* _Work to be completed_:
Copy out the data from the line containing "9px; vertical-align: super;" to its last line, exactly. No pictures.
- Opening Delimiter -
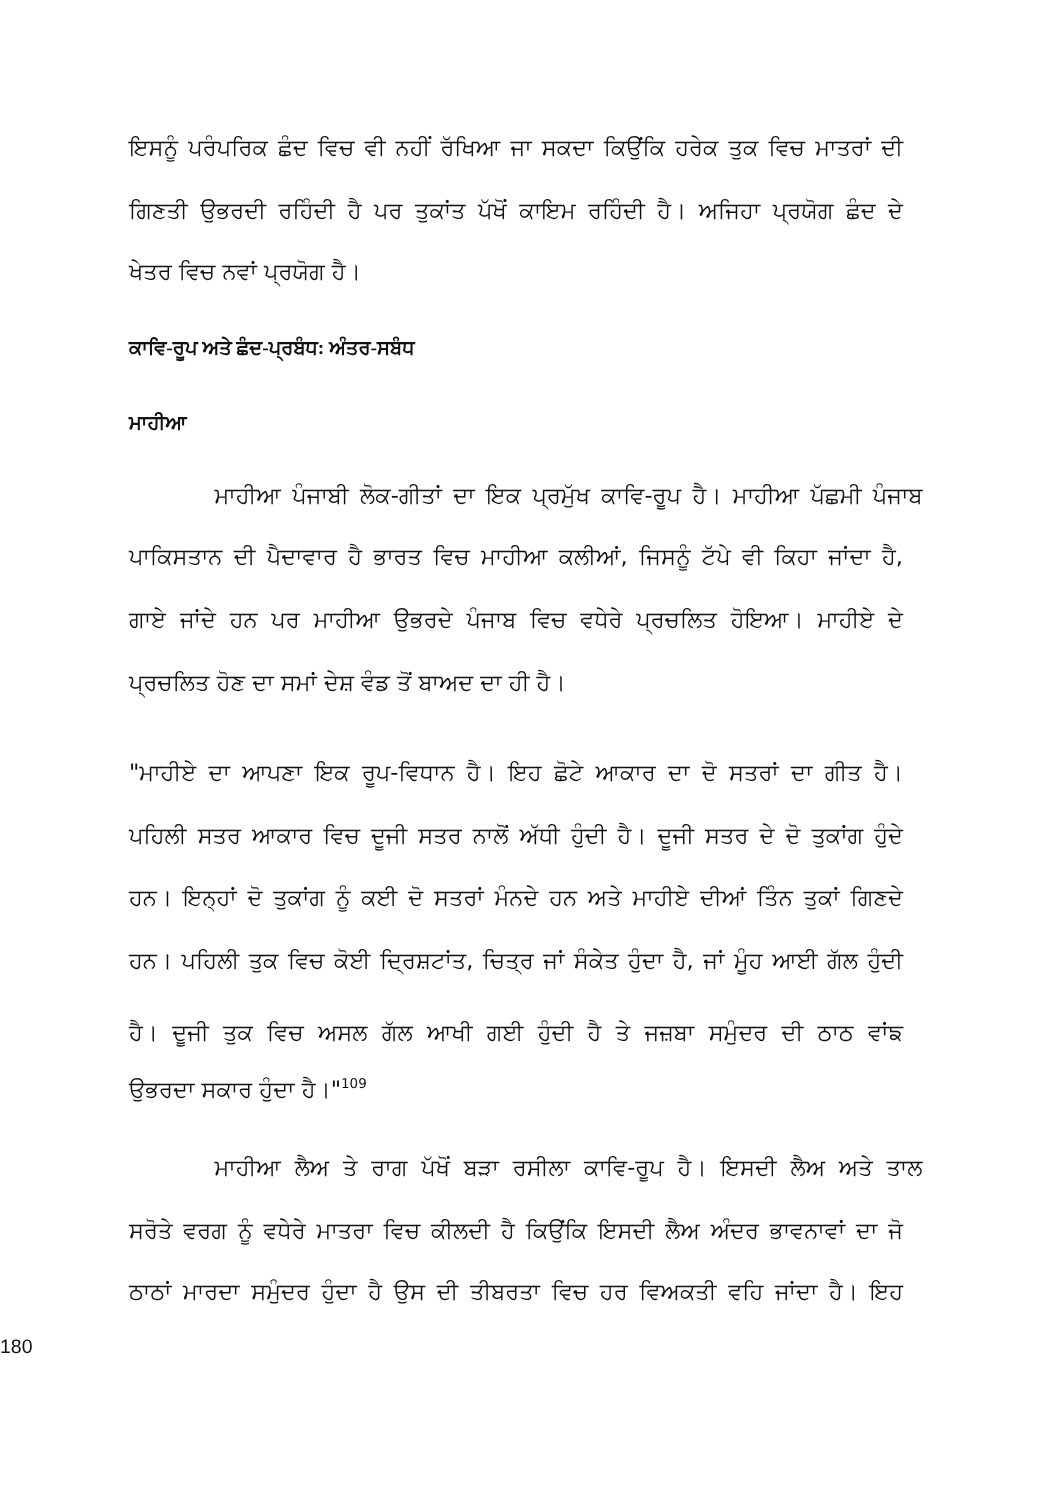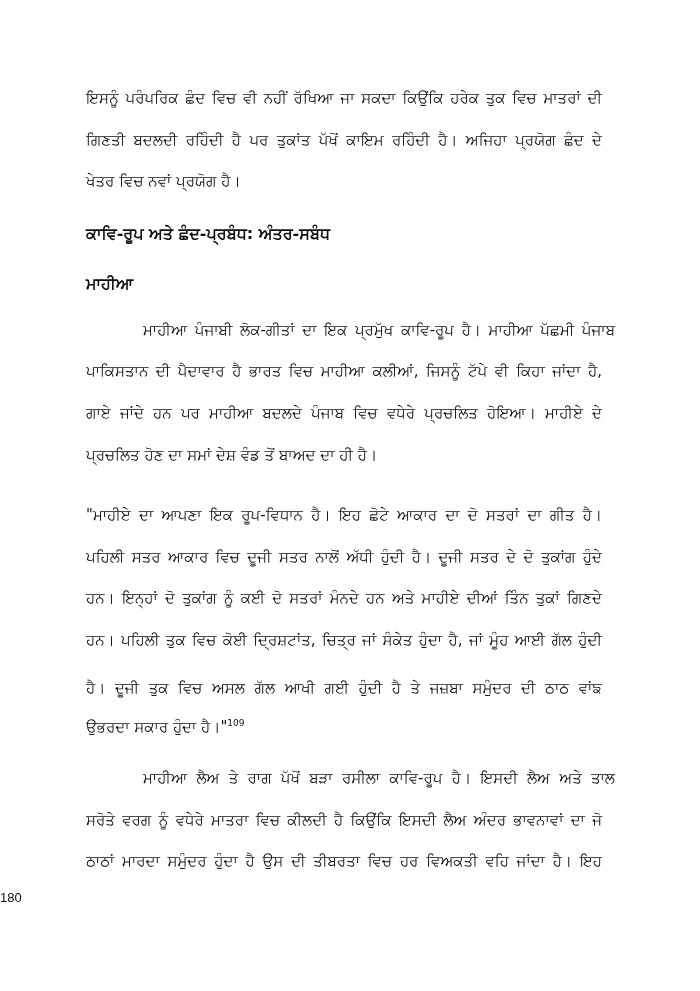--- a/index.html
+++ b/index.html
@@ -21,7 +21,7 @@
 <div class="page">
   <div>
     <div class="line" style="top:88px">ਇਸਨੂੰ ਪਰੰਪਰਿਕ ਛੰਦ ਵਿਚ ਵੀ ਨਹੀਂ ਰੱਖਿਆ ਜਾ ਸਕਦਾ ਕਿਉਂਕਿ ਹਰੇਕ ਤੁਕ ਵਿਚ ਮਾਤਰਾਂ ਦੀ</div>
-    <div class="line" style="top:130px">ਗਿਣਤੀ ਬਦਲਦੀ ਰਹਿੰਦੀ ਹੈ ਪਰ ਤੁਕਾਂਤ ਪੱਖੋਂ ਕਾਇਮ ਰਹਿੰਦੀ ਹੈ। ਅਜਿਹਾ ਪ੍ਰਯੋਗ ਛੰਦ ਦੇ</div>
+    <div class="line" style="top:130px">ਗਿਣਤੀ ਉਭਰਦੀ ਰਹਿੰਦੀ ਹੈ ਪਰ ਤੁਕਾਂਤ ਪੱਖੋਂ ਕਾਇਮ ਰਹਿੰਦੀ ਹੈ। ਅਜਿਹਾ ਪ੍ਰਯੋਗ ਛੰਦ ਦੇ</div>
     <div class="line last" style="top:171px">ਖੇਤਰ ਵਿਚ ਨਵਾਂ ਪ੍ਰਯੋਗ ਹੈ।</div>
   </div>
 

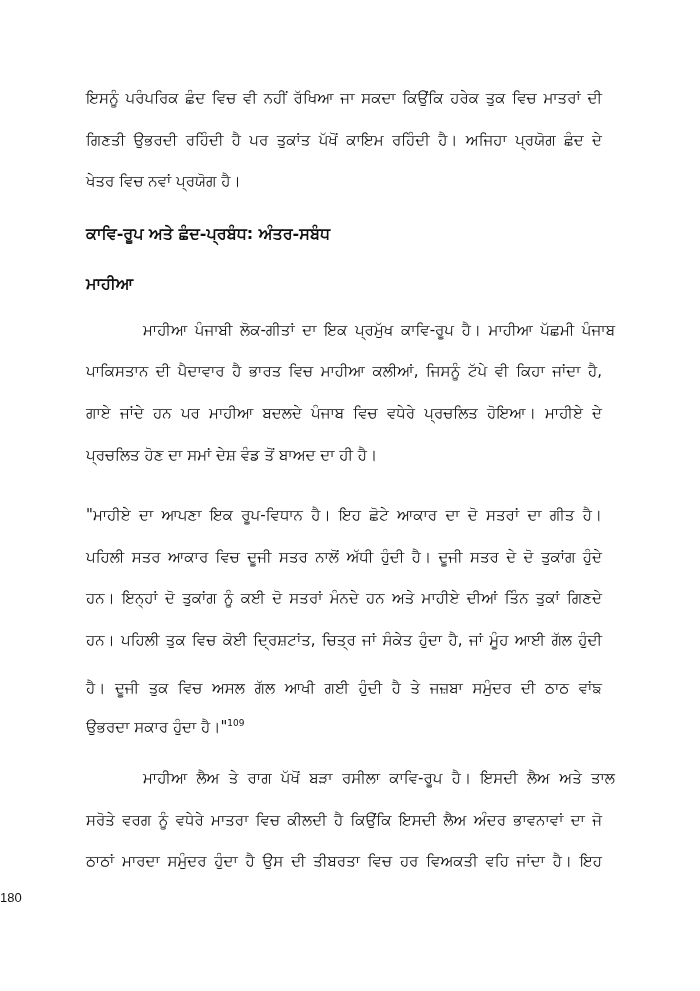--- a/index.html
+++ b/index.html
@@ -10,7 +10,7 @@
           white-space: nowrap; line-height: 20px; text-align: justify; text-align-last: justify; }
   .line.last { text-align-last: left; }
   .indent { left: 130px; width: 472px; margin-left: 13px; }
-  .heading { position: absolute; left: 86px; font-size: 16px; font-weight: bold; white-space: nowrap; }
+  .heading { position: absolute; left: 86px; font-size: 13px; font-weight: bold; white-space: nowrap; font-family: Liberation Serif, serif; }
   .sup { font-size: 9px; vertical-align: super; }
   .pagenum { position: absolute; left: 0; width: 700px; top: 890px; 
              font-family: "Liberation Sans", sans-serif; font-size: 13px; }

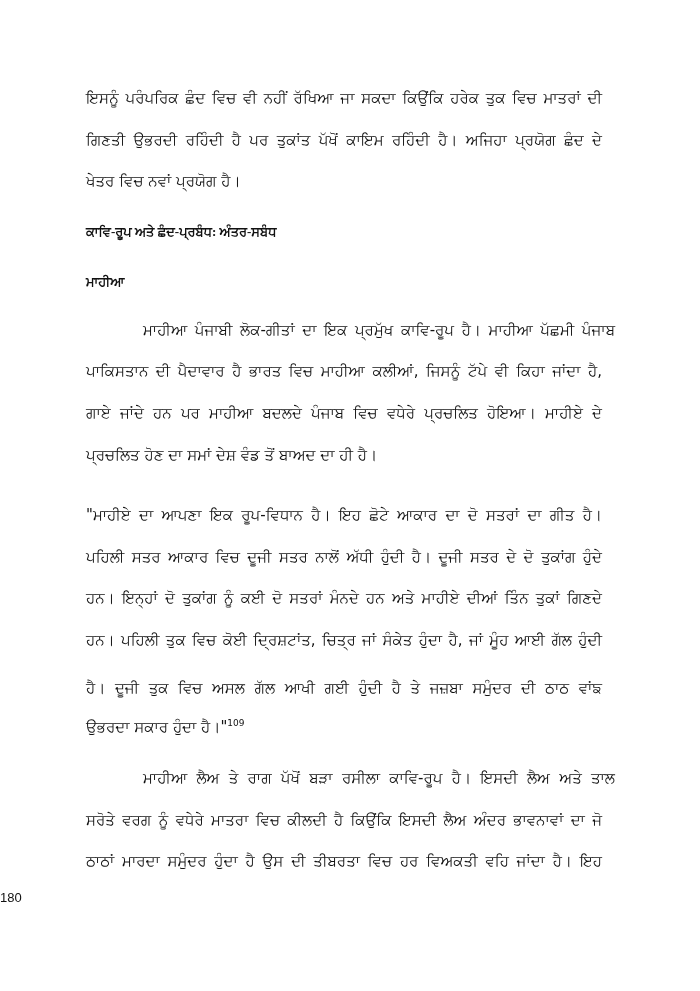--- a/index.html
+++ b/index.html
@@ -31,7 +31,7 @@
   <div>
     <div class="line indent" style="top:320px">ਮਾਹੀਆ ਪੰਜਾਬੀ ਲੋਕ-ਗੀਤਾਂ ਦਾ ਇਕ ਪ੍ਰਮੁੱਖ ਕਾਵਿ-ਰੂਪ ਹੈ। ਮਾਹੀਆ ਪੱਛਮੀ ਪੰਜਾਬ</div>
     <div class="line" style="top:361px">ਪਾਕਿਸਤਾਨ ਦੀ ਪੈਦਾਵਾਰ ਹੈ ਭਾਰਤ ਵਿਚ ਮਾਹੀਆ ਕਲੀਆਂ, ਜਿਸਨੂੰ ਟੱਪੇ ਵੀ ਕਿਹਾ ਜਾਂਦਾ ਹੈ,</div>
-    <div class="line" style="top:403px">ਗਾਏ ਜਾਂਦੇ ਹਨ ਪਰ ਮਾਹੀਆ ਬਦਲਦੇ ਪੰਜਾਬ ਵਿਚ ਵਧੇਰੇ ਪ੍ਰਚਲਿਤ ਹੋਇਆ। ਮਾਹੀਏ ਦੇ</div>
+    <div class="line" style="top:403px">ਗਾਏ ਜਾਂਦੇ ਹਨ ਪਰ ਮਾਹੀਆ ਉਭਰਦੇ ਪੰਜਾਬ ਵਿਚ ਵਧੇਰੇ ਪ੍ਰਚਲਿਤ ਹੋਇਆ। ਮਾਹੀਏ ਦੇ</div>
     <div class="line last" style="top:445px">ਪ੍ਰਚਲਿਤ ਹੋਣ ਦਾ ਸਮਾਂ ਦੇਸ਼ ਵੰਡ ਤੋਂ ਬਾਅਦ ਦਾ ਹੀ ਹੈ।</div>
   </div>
- Closing Delimiter -
* _Response to the exercise_:
   .sup { font-size: 9px; vertical-align: super; }
   .pagenum { position: absolute; left: 0; width: 700px; top: 890px; 
              font-family: "Liberation Sans", sans-serif; font-size: 13px; }

--- a/index.html
+++ b/index.html
@@ -31,7 +31,7 @@
   <div>
     <div class="line indent" style="top:320px">ਮਾਹੀਆ ਪੰਜਾਬੀ ਲੋਕ-ਗੀਤਾਂ ਦਾ ਇਕ ਪ੍ਰਮੁੱਖ ਕਾਵਿ-ਰੂਪ ਹੈ। ਮਾਹੀਆ ਪੱਛਮੀ ਪੰਜਾਬ</div>
     <div class="line" style="top:361px">ਪਾਕਿਸਤਾਨ ਦੀ ਪੈਦਾਵਾਰ ਹੈ ਭਾਰਤ ਵਿਚ ਮਾਹੀਆ ਕਲੀਆਂ, ਜਿਸਨੂੰ ਟੱਪੇ ਵੀ ਕਿਹਾ ਜਾਂਦਾ ਹੈ,</div>
-    <div class="line" style="top:403px">ਗਾਏ ਜਾਂਦੇ ਹਨ ਪਰ ਮਾਹੀਆ ਬਦਲਦੇ ਪੰਜਾਬ ਵਿਚ ਵਧੇਰੇ ਪ੍ਰਚਲਿਤ ਹੋਇਆ। ਮਾਹੀਏ ਦੇ</div>
+    <div class="line" style="top:403px">ਗਾਏ ਜਾਂਦੇ ਹਨ ਪਰ ਮਾਹੀਆ ਉਭਰਦੇ ਪੰਜਾਬ ਵਿਚ ਵਧੇਰੇ ਪ੍ਰਚਲਿਤ ਹੋਇਆ। ਮਾਹੀਏ ਦੇ</div>
     <div class="line last" style="top:445px">ਪ੍ਰਚਲਿਤ ਹੋਣ ਦਾ ਸਮਾਂ ਦੇਸ਼ ਵੰਡ ਤੋਂ ਬਾਅਦ ਦਾ ਹੀ ਹੈ।</div>
   </div>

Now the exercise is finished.